Par exemple, si les précipitations au début du printemps sont très faibles, la rendement fourrager des surfaces risque d’être diminué. L’éleveur peut alors choisir de diminuer les surfaces fauchées et donc les stocks d’hiver afin d’assurer le pâturage de printemps et d’été à son troupeau. Il peut aussi choisir de maintenir les proportions de surfaces fauchées et de surfaces pâturées, quitte à distribuer une partie du stock au cours de l’été. Ces deux stratégies s’appuient sur le fait que des déficits d’apports en hiver sont moins préjudiciables pour la production que des déficits durant la belle saison (surtout pendant la période de reproduction) et que ces déficits pourront être compensés à la saison suivante, d’autant plus que les animaux sont rustiques et qu’ils vivent à l’extérieur. Pour ne pas avoir à acheter d’aliment, l’éleveur doit néanmoins savoir jusqu’à quel point il peut diminuer son stock et restreindre ses animaux au cours de l’hiver sans que cela n’ait de conséquences sur l’année suivante. Cela tient généralement plus à l’expérience qu’à des calculs précis.

Les réajustements peuvent aussi porter sur les chargements des surfaces sans modification de la proportion de surfaces fauchées et de surfaces pâturées. L’éleveur peut, par exemple, choisir de diminuer le chargement des surfaces pâturées par les animaux dont les déficits énergétiques ont plus de répercussions sur les performances de l’élevage (génisses) et d’augmenter celui des animaux plus âgés qui peuvent supporter plus de variations alimentaires. Ceci implique aussi de modifier les effectifs des lots. C’est encore une fois l’expérience de l’éleveur et la connaissance de ses animaux qui lui permettent de savoir jusqu’à quel point il peut exploiter leurs capacités d’adaptation.

L’éleveur peut aussi choisir de sacrifier certains lots au profit d’autres ou encore de modifier la nombre de parcelles de rotation au sein d’une surface.

De manière générale, plus l’élevage dispose de surfaces différentes (en qualité) et de parcelles, et de catégories et lots d’animaux, plus les possibilités de réajustements sont vastes mais aussi complexes.

En fonction de leur expérience personnelle, les éleveurs se laissent plus ou moins de marge de manœuvre pour ces réajustements lorsqu’ils réalisent la planification de l’alimentation. Certains préféreront exploiter au maximum leurs surfaces quitte à être mis en difficulté en cas

d’aléas climatiques importants et d’autres préféreront rester légèrement en deçà des capacités de l’élevage pour pouvoir plus facilement faire face à des situations critiques.

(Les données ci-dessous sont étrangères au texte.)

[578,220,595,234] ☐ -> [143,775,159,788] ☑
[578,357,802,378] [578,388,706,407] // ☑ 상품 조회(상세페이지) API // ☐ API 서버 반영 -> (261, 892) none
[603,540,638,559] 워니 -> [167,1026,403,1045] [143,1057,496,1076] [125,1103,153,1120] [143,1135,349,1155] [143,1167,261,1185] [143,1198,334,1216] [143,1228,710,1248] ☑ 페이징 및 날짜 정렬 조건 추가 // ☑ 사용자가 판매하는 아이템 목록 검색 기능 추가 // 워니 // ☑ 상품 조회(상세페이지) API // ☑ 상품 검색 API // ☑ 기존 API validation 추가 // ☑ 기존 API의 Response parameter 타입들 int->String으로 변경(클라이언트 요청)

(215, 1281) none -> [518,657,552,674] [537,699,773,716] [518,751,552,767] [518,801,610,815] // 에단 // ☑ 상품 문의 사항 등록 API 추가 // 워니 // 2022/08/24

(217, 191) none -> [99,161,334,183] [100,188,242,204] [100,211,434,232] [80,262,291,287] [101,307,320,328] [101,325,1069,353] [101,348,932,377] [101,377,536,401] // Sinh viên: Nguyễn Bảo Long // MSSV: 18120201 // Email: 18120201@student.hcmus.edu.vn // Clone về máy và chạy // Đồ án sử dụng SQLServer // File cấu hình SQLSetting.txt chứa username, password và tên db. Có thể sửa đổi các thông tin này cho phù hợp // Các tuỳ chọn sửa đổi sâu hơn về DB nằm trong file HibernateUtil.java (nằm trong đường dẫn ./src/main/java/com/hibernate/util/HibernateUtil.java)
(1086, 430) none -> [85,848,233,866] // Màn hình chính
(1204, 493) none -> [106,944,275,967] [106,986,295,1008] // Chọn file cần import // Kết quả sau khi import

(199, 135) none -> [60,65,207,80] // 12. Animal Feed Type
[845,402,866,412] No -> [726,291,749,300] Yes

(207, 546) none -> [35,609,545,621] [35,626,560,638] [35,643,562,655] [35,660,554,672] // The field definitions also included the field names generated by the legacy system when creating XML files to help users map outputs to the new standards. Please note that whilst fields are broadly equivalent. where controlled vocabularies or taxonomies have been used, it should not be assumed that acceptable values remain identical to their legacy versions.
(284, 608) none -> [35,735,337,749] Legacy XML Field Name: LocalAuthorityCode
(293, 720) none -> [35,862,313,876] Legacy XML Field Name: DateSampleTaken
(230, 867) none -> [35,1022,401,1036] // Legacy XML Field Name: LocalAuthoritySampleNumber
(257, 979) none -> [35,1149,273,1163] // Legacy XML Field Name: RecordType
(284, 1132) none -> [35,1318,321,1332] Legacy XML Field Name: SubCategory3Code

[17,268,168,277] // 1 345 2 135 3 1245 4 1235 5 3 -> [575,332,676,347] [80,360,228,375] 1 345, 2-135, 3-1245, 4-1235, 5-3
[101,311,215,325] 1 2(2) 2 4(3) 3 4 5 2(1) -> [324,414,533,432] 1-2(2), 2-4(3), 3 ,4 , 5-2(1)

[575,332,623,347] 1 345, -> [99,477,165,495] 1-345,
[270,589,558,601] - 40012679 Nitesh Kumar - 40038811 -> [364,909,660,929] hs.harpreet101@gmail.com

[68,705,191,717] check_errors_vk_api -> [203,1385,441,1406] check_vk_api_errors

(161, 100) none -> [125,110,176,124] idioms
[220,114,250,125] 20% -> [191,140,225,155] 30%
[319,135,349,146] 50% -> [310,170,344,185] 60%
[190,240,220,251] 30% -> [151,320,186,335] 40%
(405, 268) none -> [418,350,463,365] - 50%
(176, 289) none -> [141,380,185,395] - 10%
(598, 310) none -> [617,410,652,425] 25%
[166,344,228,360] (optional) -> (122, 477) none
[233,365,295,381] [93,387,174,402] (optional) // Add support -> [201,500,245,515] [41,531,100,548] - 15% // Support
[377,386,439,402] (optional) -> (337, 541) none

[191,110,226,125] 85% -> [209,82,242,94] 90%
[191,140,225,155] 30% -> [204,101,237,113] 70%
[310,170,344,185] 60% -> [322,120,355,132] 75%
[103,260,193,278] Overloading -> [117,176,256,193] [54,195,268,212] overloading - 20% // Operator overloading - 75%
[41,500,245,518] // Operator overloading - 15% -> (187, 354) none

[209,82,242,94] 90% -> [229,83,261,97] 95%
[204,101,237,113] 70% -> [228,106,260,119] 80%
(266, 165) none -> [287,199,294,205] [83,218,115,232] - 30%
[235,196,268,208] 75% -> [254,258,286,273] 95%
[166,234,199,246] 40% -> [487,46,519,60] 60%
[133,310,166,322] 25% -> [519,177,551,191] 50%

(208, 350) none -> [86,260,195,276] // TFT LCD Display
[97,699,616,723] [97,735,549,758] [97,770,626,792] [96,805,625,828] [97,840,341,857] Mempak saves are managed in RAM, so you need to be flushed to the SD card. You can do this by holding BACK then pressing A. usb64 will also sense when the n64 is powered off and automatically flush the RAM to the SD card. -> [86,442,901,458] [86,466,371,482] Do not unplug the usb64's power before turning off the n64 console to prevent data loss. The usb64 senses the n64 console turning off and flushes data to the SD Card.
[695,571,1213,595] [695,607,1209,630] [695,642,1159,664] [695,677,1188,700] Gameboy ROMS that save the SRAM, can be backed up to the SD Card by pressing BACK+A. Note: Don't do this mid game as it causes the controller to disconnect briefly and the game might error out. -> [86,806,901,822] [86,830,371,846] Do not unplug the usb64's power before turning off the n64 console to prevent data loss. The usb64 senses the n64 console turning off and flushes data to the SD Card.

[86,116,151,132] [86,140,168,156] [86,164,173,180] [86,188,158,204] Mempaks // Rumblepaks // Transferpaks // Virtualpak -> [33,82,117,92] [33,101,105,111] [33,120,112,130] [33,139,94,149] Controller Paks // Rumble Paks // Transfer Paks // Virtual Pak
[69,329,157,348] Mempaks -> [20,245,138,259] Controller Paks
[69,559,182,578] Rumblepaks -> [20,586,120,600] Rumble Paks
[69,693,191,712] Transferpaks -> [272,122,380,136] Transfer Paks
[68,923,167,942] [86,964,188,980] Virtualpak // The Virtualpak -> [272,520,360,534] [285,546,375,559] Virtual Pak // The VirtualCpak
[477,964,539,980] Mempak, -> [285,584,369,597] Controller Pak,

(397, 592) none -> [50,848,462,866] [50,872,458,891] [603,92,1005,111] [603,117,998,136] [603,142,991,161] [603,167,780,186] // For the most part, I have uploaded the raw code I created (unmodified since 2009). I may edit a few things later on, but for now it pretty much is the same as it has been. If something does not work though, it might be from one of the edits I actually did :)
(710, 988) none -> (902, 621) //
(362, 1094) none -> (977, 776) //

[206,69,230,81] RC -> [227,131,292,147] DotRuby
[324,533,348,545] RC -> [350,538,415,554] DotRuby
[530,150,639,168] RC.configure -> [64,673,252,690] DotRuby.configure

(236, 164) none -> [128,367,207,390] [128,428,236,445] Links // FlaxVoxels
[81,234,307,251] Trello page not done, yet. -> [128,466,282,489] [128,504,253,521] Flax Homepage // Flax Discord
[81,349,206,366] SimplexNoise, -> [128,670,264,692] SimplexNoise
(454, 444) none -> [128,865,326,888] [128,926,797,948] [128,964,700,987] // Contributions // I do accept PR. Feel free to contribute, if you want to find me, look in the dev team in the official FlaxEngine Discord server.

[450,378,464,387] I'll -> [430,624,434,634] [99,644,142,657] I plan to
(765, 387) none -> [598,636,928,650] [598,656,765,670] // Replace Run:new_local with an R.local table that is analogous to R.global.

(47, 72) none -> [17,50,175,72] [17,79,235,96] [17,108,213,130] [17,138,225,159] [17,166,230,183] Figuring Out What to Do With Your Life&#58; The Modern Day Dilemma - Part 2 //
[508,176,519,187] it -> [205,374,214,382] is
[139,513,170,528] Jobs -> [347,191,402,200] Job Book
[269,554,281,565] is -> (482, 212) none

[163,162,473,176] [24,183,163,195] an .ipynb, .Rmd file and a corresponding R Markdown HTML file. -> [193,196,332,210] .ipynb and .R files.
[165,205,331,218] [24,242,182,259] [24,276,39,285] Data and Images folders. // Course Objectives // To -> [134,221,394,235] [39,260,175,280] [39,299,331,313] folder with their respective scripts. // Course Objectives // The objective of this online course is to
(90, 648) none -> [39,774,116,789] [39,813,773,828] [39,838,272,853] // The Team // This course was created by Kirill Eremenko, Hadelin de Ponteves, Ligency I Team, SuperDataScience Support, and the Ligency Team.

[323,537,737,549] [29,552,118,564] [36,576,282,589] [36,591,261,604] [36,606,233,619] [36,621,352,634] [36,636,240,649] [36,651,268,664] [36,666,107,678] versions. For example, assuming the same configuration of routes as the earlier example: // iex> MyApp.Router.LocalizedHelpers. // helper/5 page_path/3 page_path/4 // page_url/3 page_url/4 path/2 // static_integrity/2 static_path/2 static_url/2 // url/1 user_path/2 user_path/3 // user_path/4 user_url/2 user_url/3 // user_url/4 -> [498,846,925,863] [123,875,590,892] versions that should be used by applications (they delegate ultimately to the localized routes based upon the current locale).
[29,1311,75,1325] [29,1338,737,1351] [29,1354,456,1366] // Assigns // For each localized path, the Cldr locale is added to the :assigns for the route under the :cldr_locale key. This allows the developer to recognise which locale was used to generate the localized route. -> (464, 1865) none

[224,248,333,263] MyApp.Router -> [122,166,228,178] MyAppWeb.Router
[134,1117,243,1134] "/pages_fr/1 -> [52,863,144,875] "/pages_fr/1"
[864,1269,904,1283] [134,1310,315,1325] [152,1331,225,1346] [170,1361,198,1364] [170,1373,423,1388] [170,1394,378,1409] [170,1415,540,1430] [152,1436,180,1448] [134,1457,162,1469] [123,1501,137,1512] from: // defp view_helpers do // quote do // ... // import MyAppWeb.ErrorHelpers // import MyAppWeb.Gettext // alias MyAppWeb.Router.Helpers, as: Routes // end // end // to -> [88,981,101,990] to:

Tous ces réajustements reposent très largement sur la notion de seuils (de chargement, d’effectif d’un lot, de taille d’une parcelle, de quantité de stock,…) au delà desquels des réajustements visant à optimiser l’alimentation et donc la production s’avèrent finalement néfastes. Ces seuils ne sont bien sûr pas fixes et varient chaque année principalement en fonction des conditions climatiques. C’est souvent à leurs dépens que les éleveurs ont appris à évaluer ces seuils. Malheureusement pour les jeunes dénués d’expérience ou pour ceux qui s’intéressent à ces pratiques, ils « savent sans pouvoir expliquer ». Et, comme on va le voir par la suite, malgré les connaissances acquises dans le domaine de l’alimentation, de nombreuses notions restent nébuleuses, notamment en ce qui concerne l’impact de l’environnement ou les capacités de compensation des animaux en élevage extensif.